**Directions for this task:** Each record below needs to be written out exactly as it appears.

##### Exercise material #####

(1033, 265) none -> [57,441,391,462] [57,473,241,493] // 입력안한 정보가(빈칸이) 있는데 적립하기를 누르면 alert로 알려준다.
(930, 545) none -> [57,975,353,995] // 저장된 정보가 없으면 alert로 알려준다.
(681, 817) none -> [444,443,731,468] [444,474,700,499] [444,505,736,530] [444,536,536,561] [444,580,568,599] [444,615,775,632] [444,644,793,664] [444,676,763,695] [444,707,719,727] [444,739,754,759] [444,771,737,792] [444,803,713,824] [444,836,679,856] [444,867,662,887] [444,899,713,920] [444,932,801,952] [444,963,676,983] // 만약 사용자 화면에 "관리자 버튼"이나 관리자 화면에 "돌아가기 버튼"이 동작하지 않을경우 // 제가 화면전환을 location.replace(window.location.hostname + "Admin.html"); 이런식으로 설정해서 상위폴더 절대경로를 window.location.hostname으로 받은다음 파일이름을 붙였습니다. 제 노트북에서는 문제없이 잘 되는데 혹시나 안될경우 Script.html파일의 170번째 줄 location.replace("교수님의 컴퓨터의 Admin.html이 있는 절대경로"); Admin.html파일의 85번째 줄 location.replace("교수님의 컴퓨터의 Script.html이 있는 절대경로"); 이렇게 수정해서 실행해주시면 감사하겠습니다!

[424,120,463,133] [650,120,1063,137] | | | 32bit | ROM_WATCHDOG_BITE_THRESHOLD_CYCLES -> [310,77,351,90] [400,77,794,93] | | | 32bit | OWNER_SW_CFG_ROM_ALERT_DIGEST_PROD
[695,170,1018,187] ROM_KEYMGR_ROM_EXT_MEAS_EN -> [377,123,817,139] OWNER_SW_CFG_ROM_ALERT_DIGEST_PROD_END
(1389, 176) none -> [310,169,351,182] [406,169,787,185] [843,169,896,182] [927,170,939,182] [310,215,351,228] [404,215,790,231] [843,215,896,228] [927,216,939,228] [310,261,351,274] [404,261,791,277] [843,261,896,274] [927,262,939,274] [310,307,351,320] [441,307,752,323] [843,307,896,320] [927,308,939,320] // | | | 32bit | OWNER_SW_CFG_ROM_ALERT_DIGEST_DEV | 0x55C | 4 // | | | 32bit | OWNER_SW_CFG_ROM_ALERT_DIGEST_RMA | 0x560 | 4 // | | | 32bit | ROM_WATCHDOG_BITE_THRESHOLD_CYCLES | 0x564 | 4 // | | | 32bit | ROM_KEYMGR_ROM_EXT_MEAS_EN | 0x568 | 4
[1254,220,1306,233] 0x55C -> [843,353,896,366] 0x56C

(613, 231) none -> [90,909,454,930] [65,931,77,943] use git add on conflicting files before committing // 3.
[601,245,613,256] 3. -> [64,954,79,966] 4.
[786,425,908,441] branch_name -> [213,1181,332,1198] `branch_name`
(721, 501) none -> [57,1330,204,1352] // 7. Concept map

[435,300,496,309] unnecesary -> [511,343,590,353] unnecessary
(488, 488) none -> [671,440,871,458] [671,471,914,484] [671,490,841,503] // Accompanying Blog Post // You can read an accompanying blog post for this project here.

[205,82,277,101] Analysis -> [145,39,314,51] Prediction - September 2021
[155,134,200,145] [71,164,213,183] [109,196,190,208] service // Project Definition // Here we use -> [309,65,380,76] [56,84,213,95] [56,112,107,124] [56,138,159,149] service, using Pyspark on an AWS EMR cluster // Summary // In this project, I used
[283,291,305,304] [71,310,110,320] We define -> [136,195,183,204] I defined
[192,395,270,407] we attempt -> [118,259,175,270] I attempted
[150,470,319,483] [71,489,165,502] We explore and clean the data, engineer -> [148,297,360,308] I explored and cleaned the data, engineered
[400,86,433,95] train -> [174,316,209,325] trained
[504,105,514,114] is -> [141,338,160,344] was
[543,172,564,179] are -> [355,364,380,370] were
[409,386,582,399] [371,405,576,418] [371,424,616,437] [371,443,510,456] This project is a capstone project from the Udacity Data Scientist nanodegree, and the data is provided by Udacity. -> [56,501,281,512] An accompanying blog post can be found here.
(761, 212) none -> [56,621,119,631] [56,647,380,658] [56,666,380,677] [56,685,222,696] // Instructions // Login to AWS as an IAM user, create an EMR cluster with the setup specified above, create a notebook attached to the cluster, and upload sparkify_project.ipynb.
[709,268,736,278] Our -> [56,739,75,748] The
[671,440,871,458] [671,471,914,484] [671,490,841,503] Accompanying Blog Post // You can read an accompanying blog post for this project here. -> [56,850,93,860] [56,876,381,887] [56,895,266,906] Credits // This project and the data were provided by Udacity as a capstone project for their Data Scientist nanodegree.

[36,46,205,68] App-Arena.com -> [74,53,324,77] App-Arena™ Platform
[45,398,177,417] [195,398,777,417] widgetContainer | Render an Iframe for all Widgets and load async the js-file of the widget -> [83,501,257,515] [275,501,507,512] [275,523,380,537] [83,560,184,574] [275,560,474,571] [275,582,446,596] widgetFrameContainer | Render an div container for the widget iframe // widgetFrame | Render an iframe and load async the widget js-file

#####

**Solution to this problem:**
(1033, 265) none -> [57,441,391,462] [57,473,241,493] // 입력안한 정보가(빈칸이) 있는데 적립하기를 누르면 alert로 알려준다.
(930, 545) none -> [57,975,353,995] // 저장된 정보가 없으면 alert로 알려준다.
(681, 817) none -> [444,443,731,468] [444,474,700,499] [444,505,736,530] [444,536,536,561] [444,580,568,599] [444,615,775,632] [444,644,793,664] [444,676,763,695] [444,707,719,727] [444,739,754,759] [444,771,737,792] [444,803,713,824] [444,836,679,856] [444,867,662,887] [444,899,713,920] [444,932,801,952] [444,963,676,983] // 만약 사용자 화면에 "관리자 버튼"이나 관리자 화면에 "돌아가기 버튼"이 동작하지 않을경우 // 제가 화면전환을 location.replace(window.location.hostname + "Admin.html"); 이런식으로 설정해서 상위폴더 절대경로를 window.location.hostname으로 받은다음 파일이름을 붙였습니다. 제 노트북에서는 문제없이 잘 되는데 혹시나 안될경우 Script.html파일의 170번째 줄 location.replace("교수님의 컴퓨터의 Admin.html이 있는 절대경로"); Admin.html파일의 85번째 줄 location.replace("교수님의 컴퓨터의 Script.html이 있는 절대경로"); 이렇게 수정해서 실행해주시면 감사하겠습니다!

[424,120,463,133] [650,120,1063,137] | | | 32bit | ROM_WATCHDOG_BITE_THRESHOLD_CYCLES -> [310,77,351,90] [400,77,794,93] | | | 32bit | OWNER_SW_CFG_ROM_ALERT_DIGEST_PROD
[695,170,1018,187] ROM_KEYMGR_ROM_EXT_MEAS_EN -> [377,123,817,139] OWNER_SW_CFG_ROM_ALERT_DIGEST_PROD_END
(1389, 176) none -> [310,169,351,182] [406,169,787,185] [843,169,896,182] [927,170,939,182] [310,215,351,228] [404,215,790,231] [843,215,896,228] [927,216,939,228] [310,261,351,274] [404,261,791,277] [843,261,896,274] [927,262,939,274] [310,307,351,320] [441,307,752,323] [843,307,896,320] [927,308,939,320] // | | | 32bit | OWNER_SW_CFG_ROM_ALERT_DIGEST_DEV | 0x55C | 4 // | | | 32bit | OWNER_SW_CFG_ROM_ALERT_DIGEST_RMA | 0x560 | 4 // | | | 32bit | ROM_WATCHDOG_BITE_THRESHOLD_CYCLES | 0x564 | 4 // | | | 32bit | ROM_KEYMGR_ROM_EXT_MEAS_EN | 0x568 | 4
[1254,220,1306,233] 0x55C -> [843,353,896,366] 0x56C

(613, 231) none -> [90,909,454,930] [65,931,77,943] use git add on conflicting files before committing // 3.
[601,245,613,256] 3. -> [64,954,79,966] 4.
[786,425,908,441] branch_name -> [213,1181,332,1198] `branch_name`
(721, 501) none -> [57,1330,204,1352] // 7. Concept map

[435,300,496,309] unnecesary -> [511,343,590,353] unnecessary
(488, 488) none -> [671,440,871,458] [671,471,914,484] [671,490,841,503] // Accompanying Blog Post // You can read an accompanying blog post for this project here.

[205,82,277,101] Analysis -> [145,39,314,51] Prediction - September 2021
[155,134,200,145] [71,164,213,183] [109,196,190,208] service // Project Definition // Here we use -> [309,65,380,76] [56,84,213,95] [56,112,107,124] [56,138,159,149] service, using Pyspark on an AWS EMR cluster // Summary // In this project, I used
[283,291,305,304] [71,310,110,320] We define -> [136,195,183,204] I defined
[192,395,270,407] we attempt -> [118,259,175,270] I attempted
[150,470,319,483] [71,489,165,502] We explore and clean the data, engineer -> [148,297,360,308] I explored and cleaned the data, engineered
[400,86,433,95] train -> [174,316,209,325] trained
[504,105,514,114] is -> [141,338,160,344] was
[543,172,564,179] are -> [355,364,380,370] were
[409,386,582,399] [371,405,576,418] [371,424,616,437] [371,443,510,456] This project is a capstone project from the Udacity Data Scientist nanodegree, and the data is provided by Udacity. -> [56,501,281,512] An accompanying blog post can be found here.
(761, 212) none -> [56,621,119,631] [56,647,380,658] [56,666,380,677] [56,685,222,696] // Instructions // Login to AWS as an IAM user, create an EMR cluster with the setup specified above, create a notebook attached to the cluster, and upload sparkify_project.ipynb.
[709,268,736,278] Our -> [56,739,75,748] The
[671,440,871,458] [671,471,914,484] [671,490,841,503] Accompanying Blog Post // You can read an accompanying blog post for this project here. -> [56,850,93,860] [56,876,381,887] [56,895,266,906] Credits // This project and the data were provided by Udacity as a capstone project for their Data Scientist nanodegree.

[36,46,205,68] App-Arena.com -> [74,53,324,77] App-Arena™ Platform
[45,398,177,417] [195,398,777,417] widgetContainer | Render an Iframe for all Widgets and load async the js-file of the widget -> [83,501,257,515] [275,501,507,512] [275,523,380,537] [83,560,184,574] [275,560,474,571] [275,582,446,596] widgetFrameContainer | Render an div container for the widget iframe // widgetFrame | Render an iframe and load async the widget js-file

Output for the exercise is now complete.